Last week, I went on a ski trip to Utah with my friends from university. I was constantly astounded by the view, and I remember one vivid moment where my giddiness bubbled over.
One of the days was unseasonably warm, around 60 degrees, so instead of going skiing that day, I decided to go rock climbing. On the way back from my trip I was walking to the rental car and I took stock of my surroundings. It was a sunny 60-degree day, I was in shorts and a t-shirt in a shopping plaza in the middle of the city, and as far as the eye could see in every direction, I was surrounded by massive, snowy mountains. It was such a departure from living in Boston, where you have to drive hours north to get even a shadow of the same view, that I just started smiling like a fool. I felt completely invigorated and thought to myself, “wow, imagine what it would be like seeing this every single day.”
I then noticed all of the nearby locals eyeing me oddly as they went about their grocery shopping and other daily tasks, and I figured I must have looked a little crazy, stopped dead in the middle of the street with a silly grin on my face. Clearly, they weren’t as impressed as I was, and I realized that the view probably just becomes expected if you live in Salt Lake City.
This reminded me of an example I’d heard from one of my biology teachers at Boston University on human nature and the ability for humans to adapt to a variety of scenarios. The example goes like this: If you walk into your bedroom, and there’s a tiger in the corner of the room staring at you, you’re probably going to scream, get a burst of adrenaline, and run out of your room. However, if every single day you were forced to stay in the bedroom, and the tiger always ignored you, by the 1000th day, you’re going to walk into the room and have no reaction – no adrenaline burst, no flight or fight response, because you’ve learned to accept that the tiger is there and have stopped perceiving it as anything out of the ordinary.
I think the reaction to the view is similar, even though for me it was a positive reaction rather than a fear-based reaction.
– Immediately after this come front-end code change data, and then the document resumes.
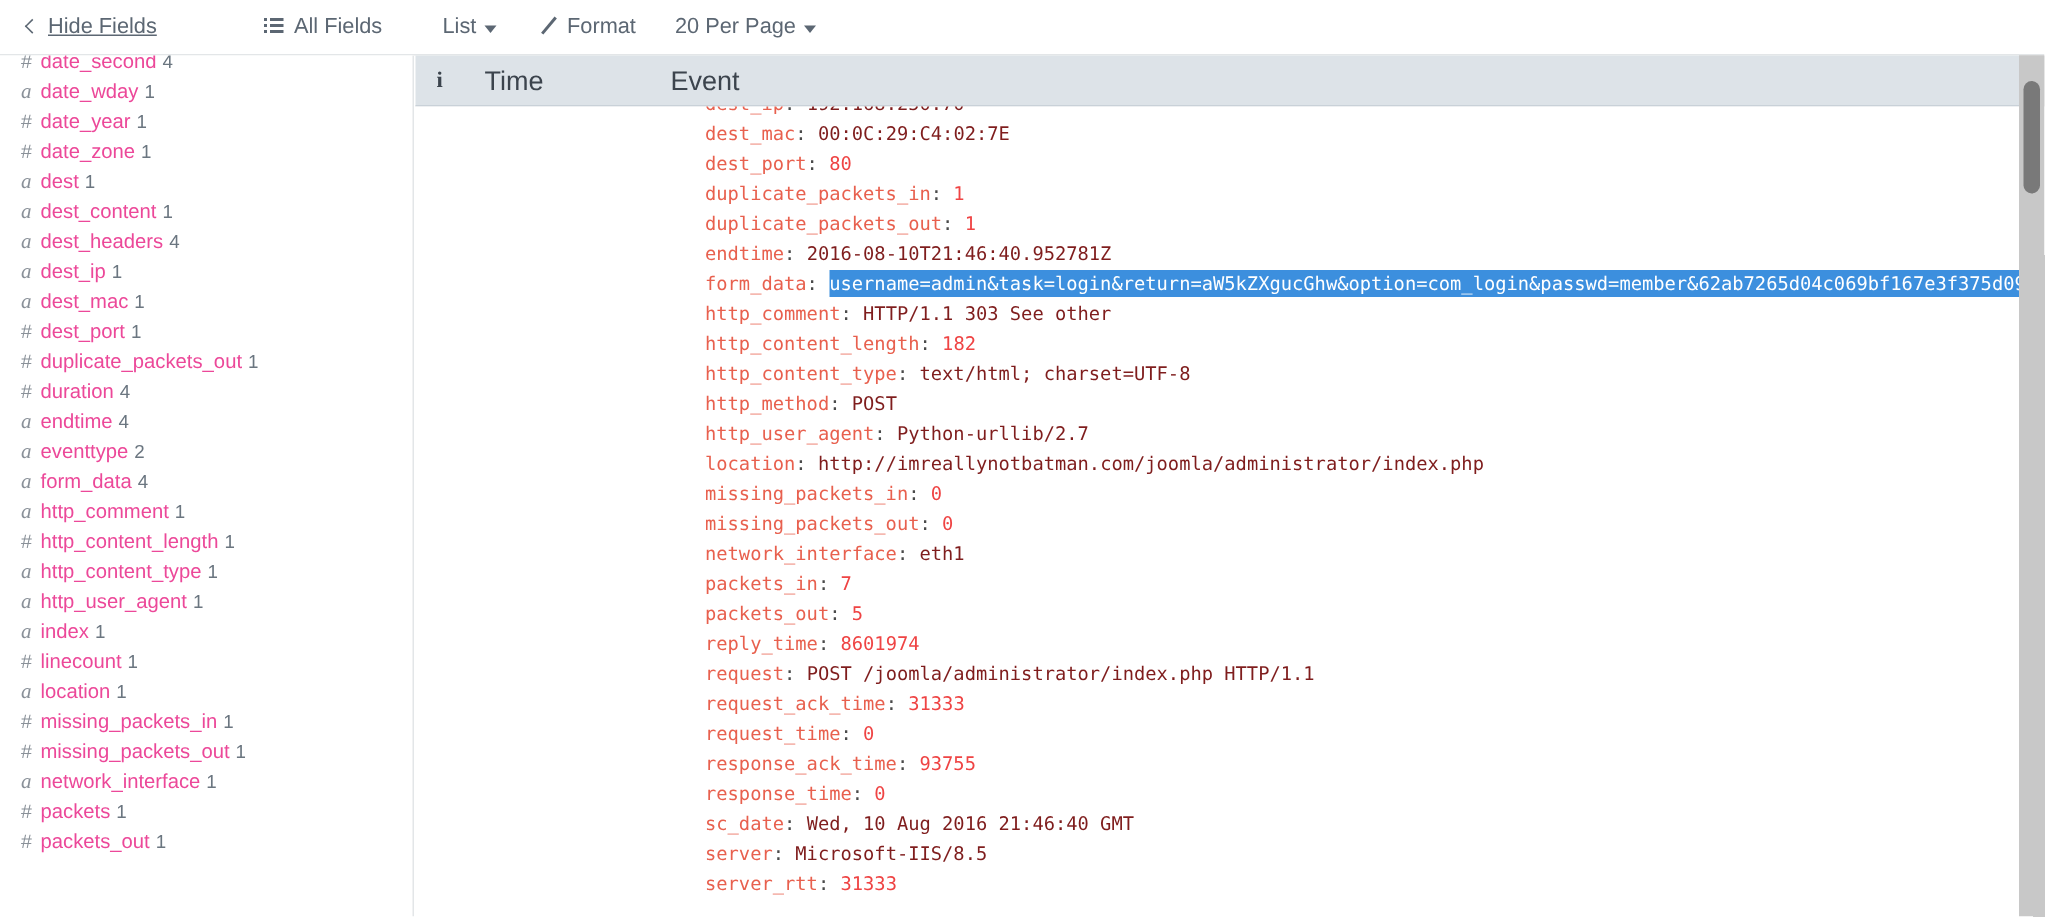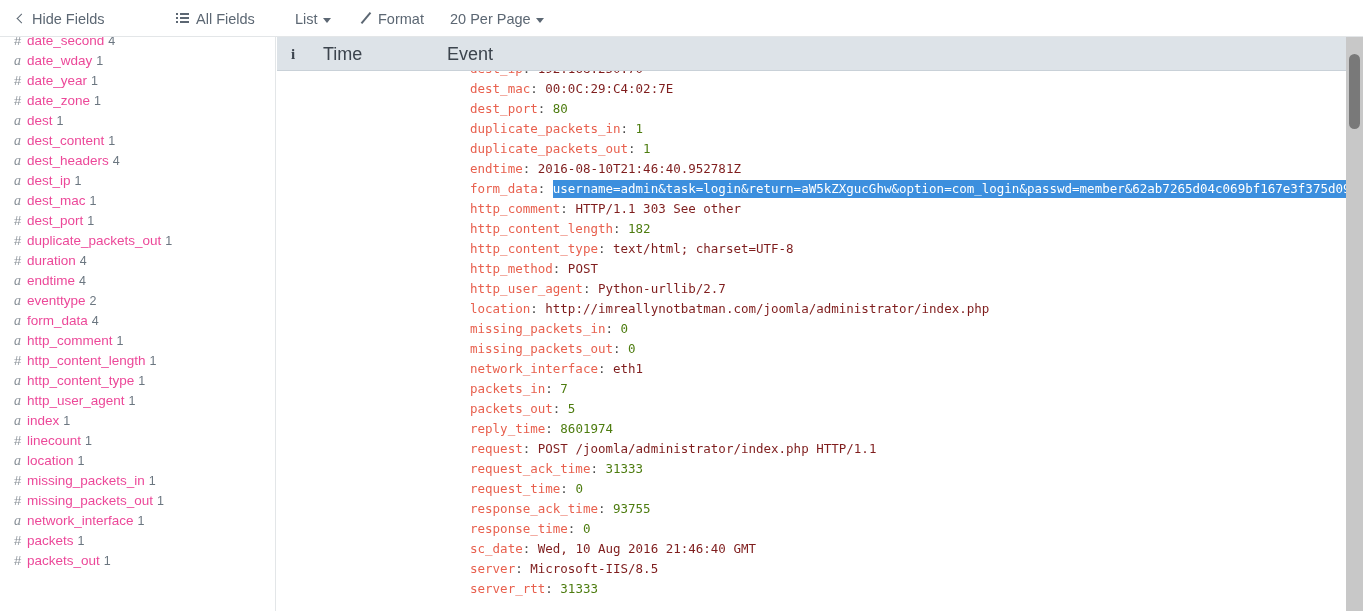--- a/index.html
+++ b/index.html
@@ -42,7 +42,7 @@
   }
   .tb-btn .lbl { vertical-align: middle; }
 
-  .tb-hide-fields { left: 18px; }
+  .tb-hide-fields { left: 18px; text-decoration: underline; }
   .tb-all-fields  { left: 176px; text-align: right; }
   .tb-list        { left: 295px; }
   .tb-format      { left: 360px; }

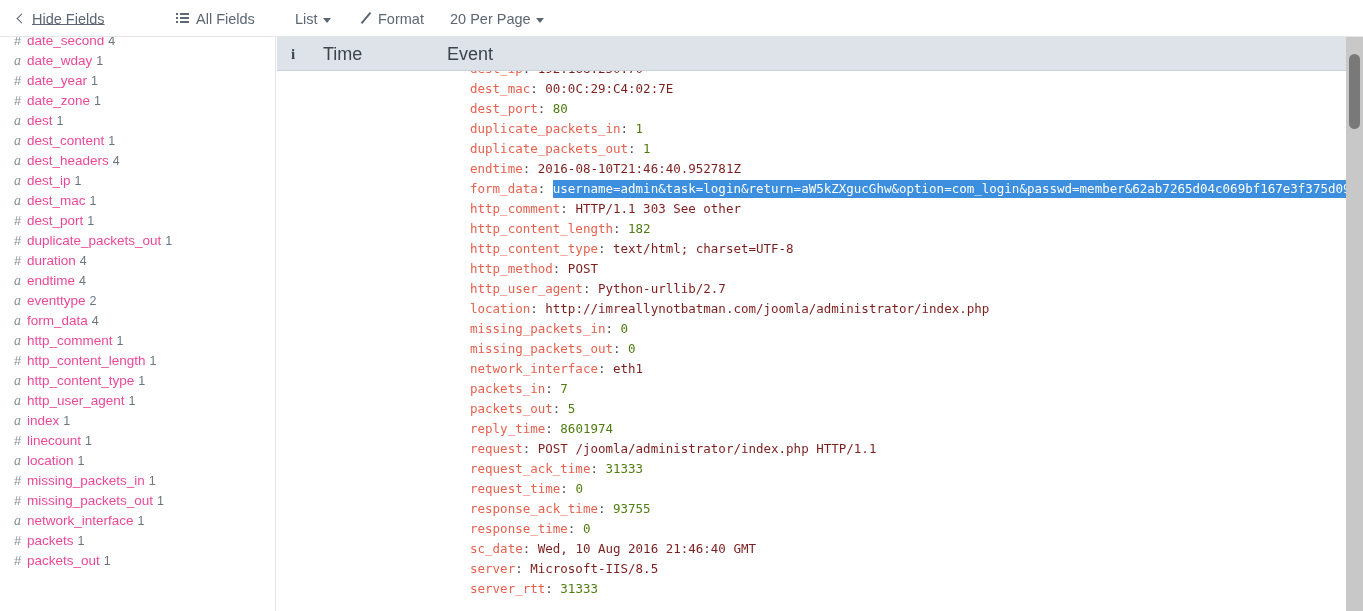--- a/index.html
+++ b/index.html
@@ -211,7 +211,7 @@
   .kv-key { color: #e8604e; }
   .kv-colon { color: #4a4a4a; }
   .kv-val { color: #7f1d1d; }
-  .kv-val.num { color: #4d7c0f; margin-top: 36px; }
+  .kv-val.num { color: #ef4444; margin-top: 36px; }
   .kv-val.sel {
     background: #3c8fde;
     color: #ffffff;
When I noticed that the Utah residents were essentially ignoring the beautiful view, at first I thought “These people are crazy! There’s no way I would ever stop appreciating a view like this!” But I realized that over time, its simply human nature to get used to your surroundings, and it can be really hard to stop and smell the roses and be appreciative of the everyday things in your life.
This experience has made me reflect on my life and wonder – back home in Boston, what have I grown so accustomed to that I take it for granted and don’t appreciate?
There is the obvious comparison of the beauty of the city itself – I grew up in Boston, so I never really had the experience of “seeing it for the first time”, and it can be hard for me to appreciate the beauty of the city as some of my friends do who moved here later in life. But beyond just this, I’ve started thinking of other aspects of my life that I’ve grown accustomed to and how I should be more appreciative for the things that I have. For example, I’m very lucky to be living in an apartment close to the city with a steady income. So many people are in more difficult situations than me. I’m thankful to be surrounded by people in my life that I love and care for and that feel the same way for me. There are so many things that I’ve just begun to accept as normal in my life that I could appreciate more.
I do think the concept can be applied to your job as well. Sometimes you might grow frustrated with a project team, or an initiative that you’re working on, and you might have a coworker who seems like they’re working on a project that’s really fun, or a friend in a different job that you might think sounds more interesting – but in reality a lot of the times I think it’s a “grass is greener” mentality, and those people probably have their own frustrations, issues, etc. that aren’t easily seen on the surface. Staying appreciative of the positive aspects of your work can help you get through the tough days when nothing goes the way you wanted it to.
Going forward, if I start to feel unhappy or unappreciative in my daily life, I’ll strive to remember that feeling in the shopping plaza in Utah, and try not to get too used to the view.
Thank you for this touching post, Dimitri. Reading this reminds me of how much I miss your positive attitude, perceptiveness, and sense of wonder. I am fortunate to have had the opportunity to work with you.